I found the following identity in a textbook on second quantization:

$$([a_1^{\dagger},a_2^{\dagger}]_{\mp})^{\dagger}=[a_1,a_2]_{\mp}$$

but why?

$$([a_1^{\dagger},a_2^{\dagger}]_{\mp})^{\dagger}=(a_1^{\dagger}a_2^{\dagger}\mp a_2^{\dagger}a_1^{\dagger})^{\dagger}=a_2a_1\mp a_1a_2$$

and in the case of the commutator (and not the anticommutator) this isn't the result mentioned in the book.

i would be glad if someone can explain. thanks.

Well, my best guess is that

$$[A,B]^{\dagger} = (AB - BA)^{\dagger} = B^{\dagger}A^{\dagger}-A^{\dagger}B^{\dagger} = [B^{\dagger},A^{\dagger}] = -[A^{\dagger},B^{\dagger}]$$

So

$$[A^{\dagger},B^{\dagger}]^{\dagger} = - [A,B]$$

what you also wrote down.

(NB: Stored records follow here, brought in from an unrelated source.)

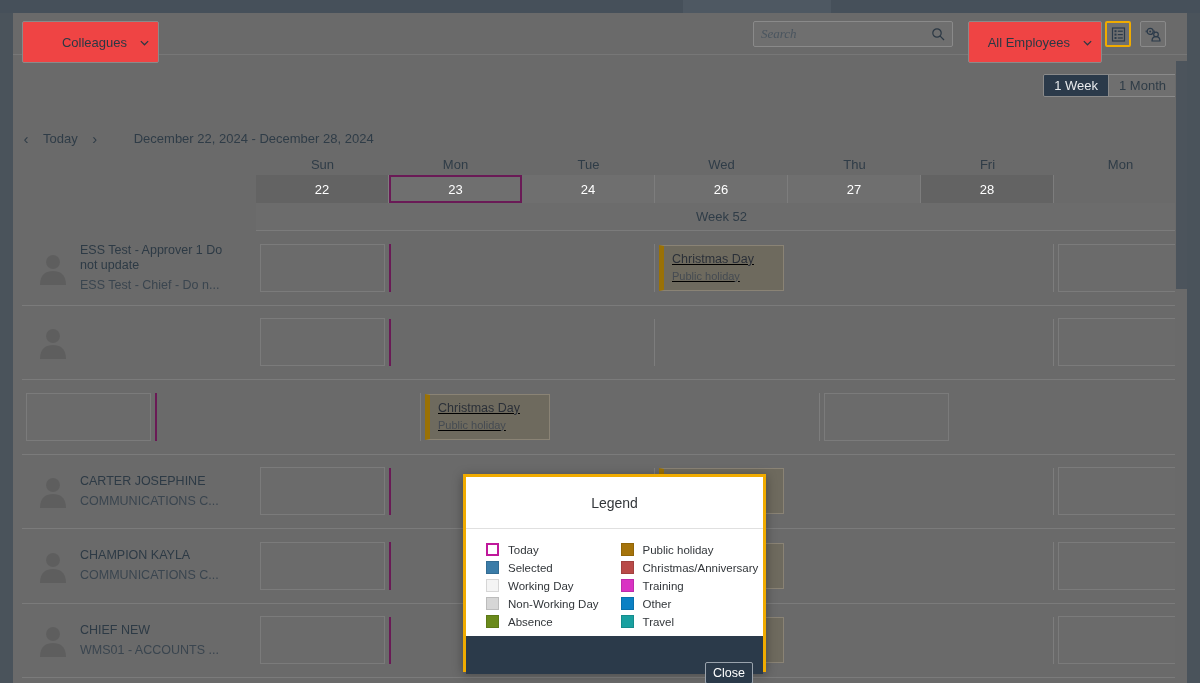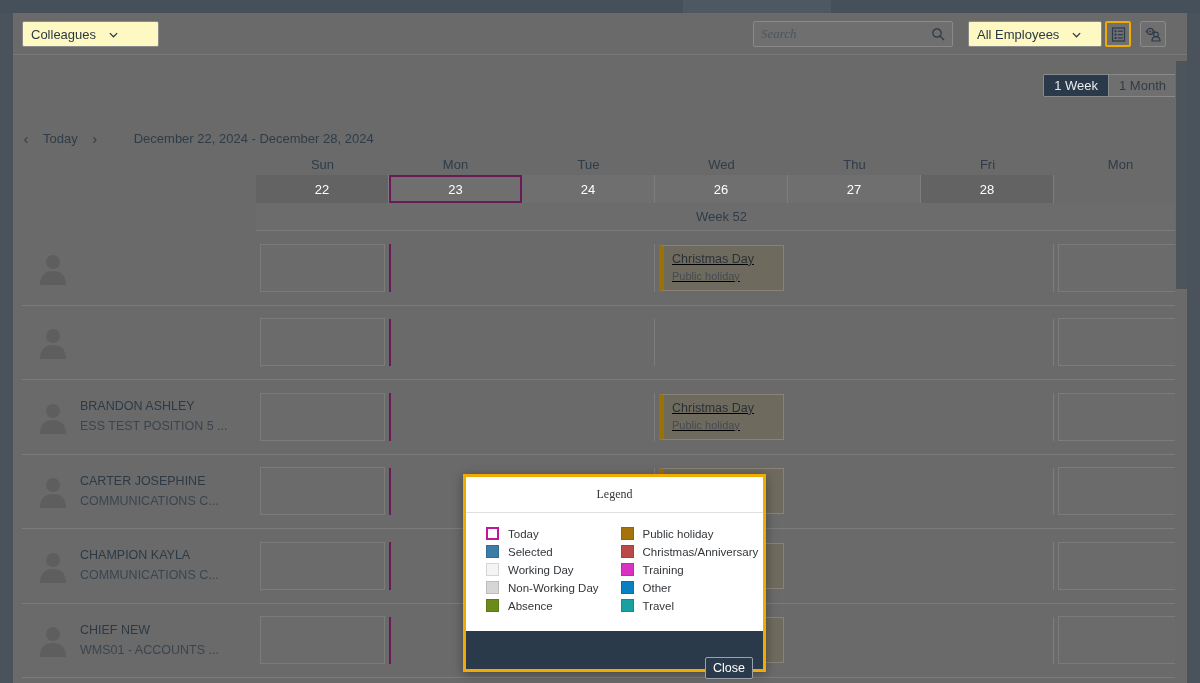"Colleagues" .select-box { background: #fef9c3 -> #ef4444; height: 26px -> 42px; justify-content: flex-start -> flex-end }
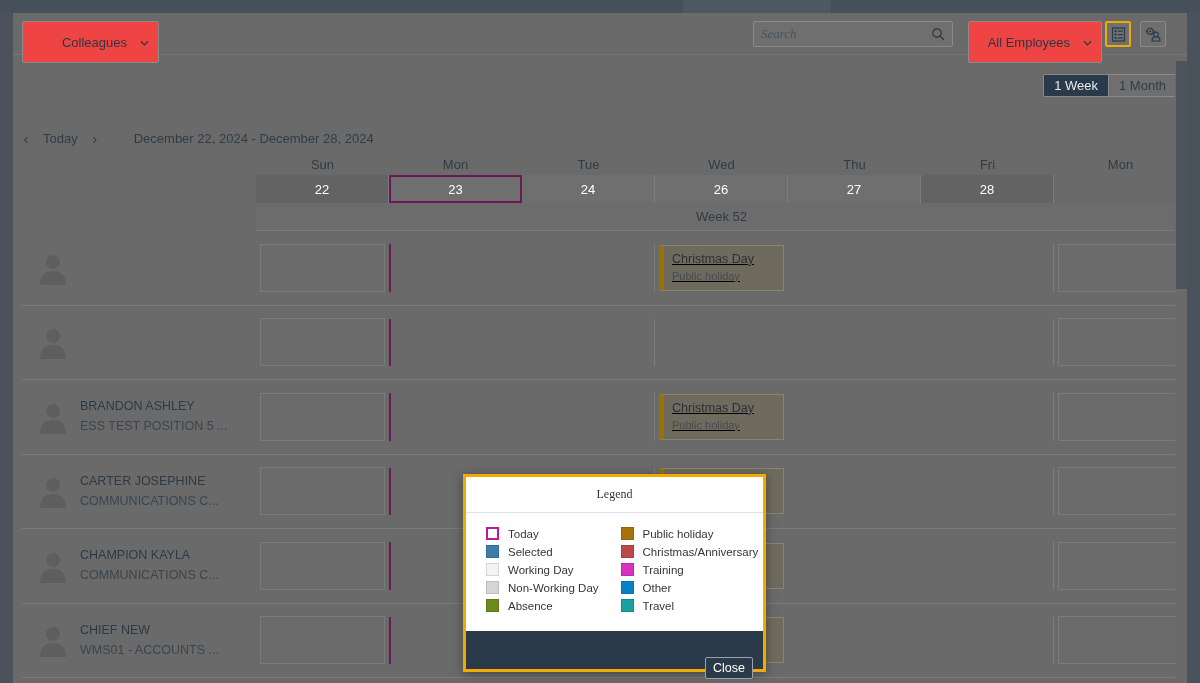"ESS Test - Approver 1" div.emp-text { html: none -> <div> <div>ESS Test - Approver 1 Do not update</div> <div>ESS Test - Chief - Do n...</div> </div> }
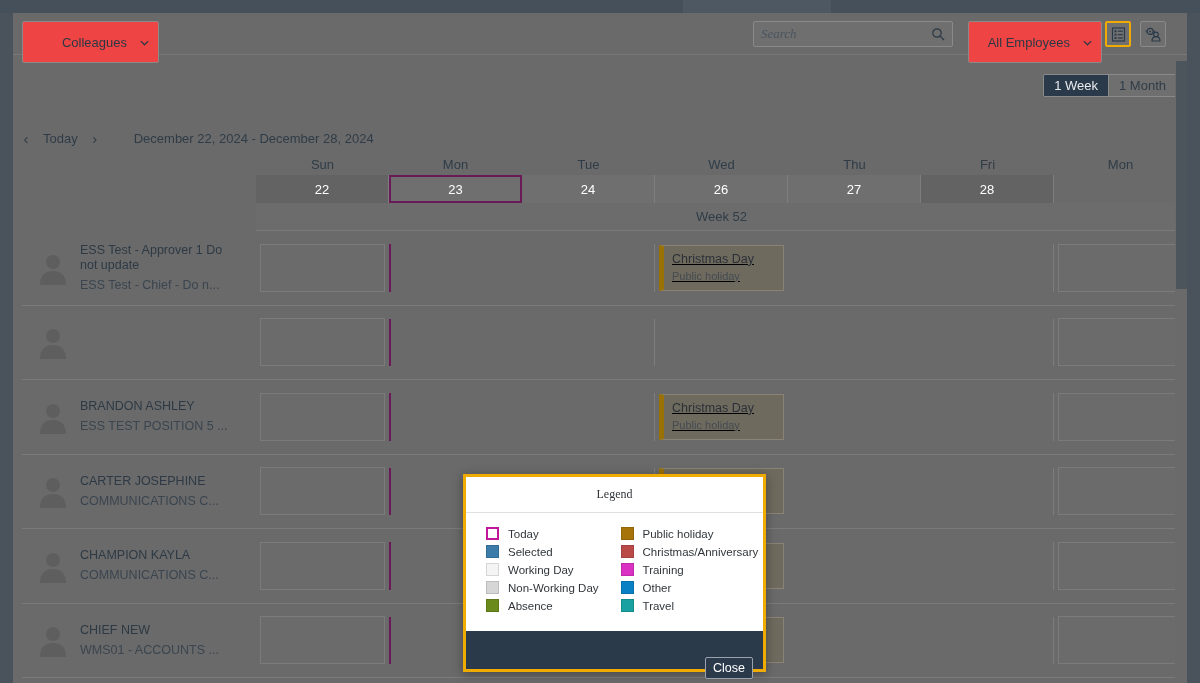"BRANDON ASHLEY" div.emp-info { html: <div> <svg> <circle></circle> <path></path> </svg> <div> <div>BRANDON ASHLEY</div> <div>ESS TEST POSITION 5 ...</div> </div> </div> -> none }
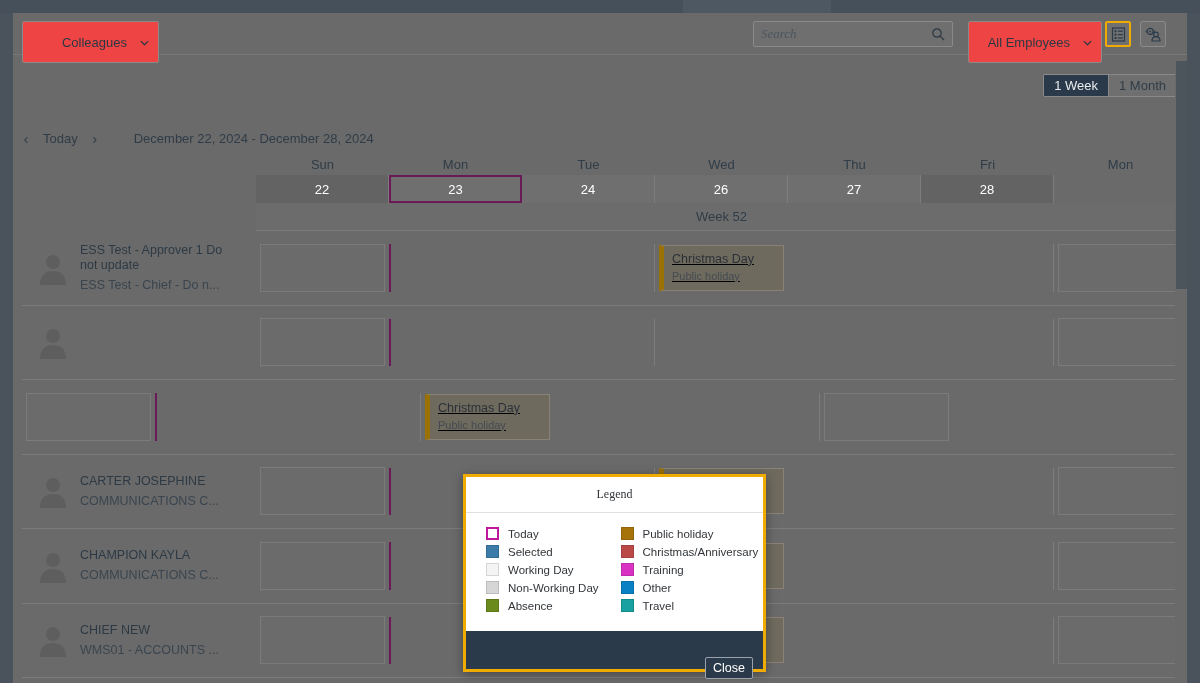"Legend" .dialog-title { font-family: Liberation Serif, serif -> none; font-size: 12px -> 14px; height: 36px -> 52px }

Which textbook are you referring to?

 

[tommy01]

Thanks for your replies.

I found the problem. The identity only holds for the special case of creation-/annihilation-operators, where the (anti-)commutator for fermions or bosons resplectively is zero.

thanks and greetings.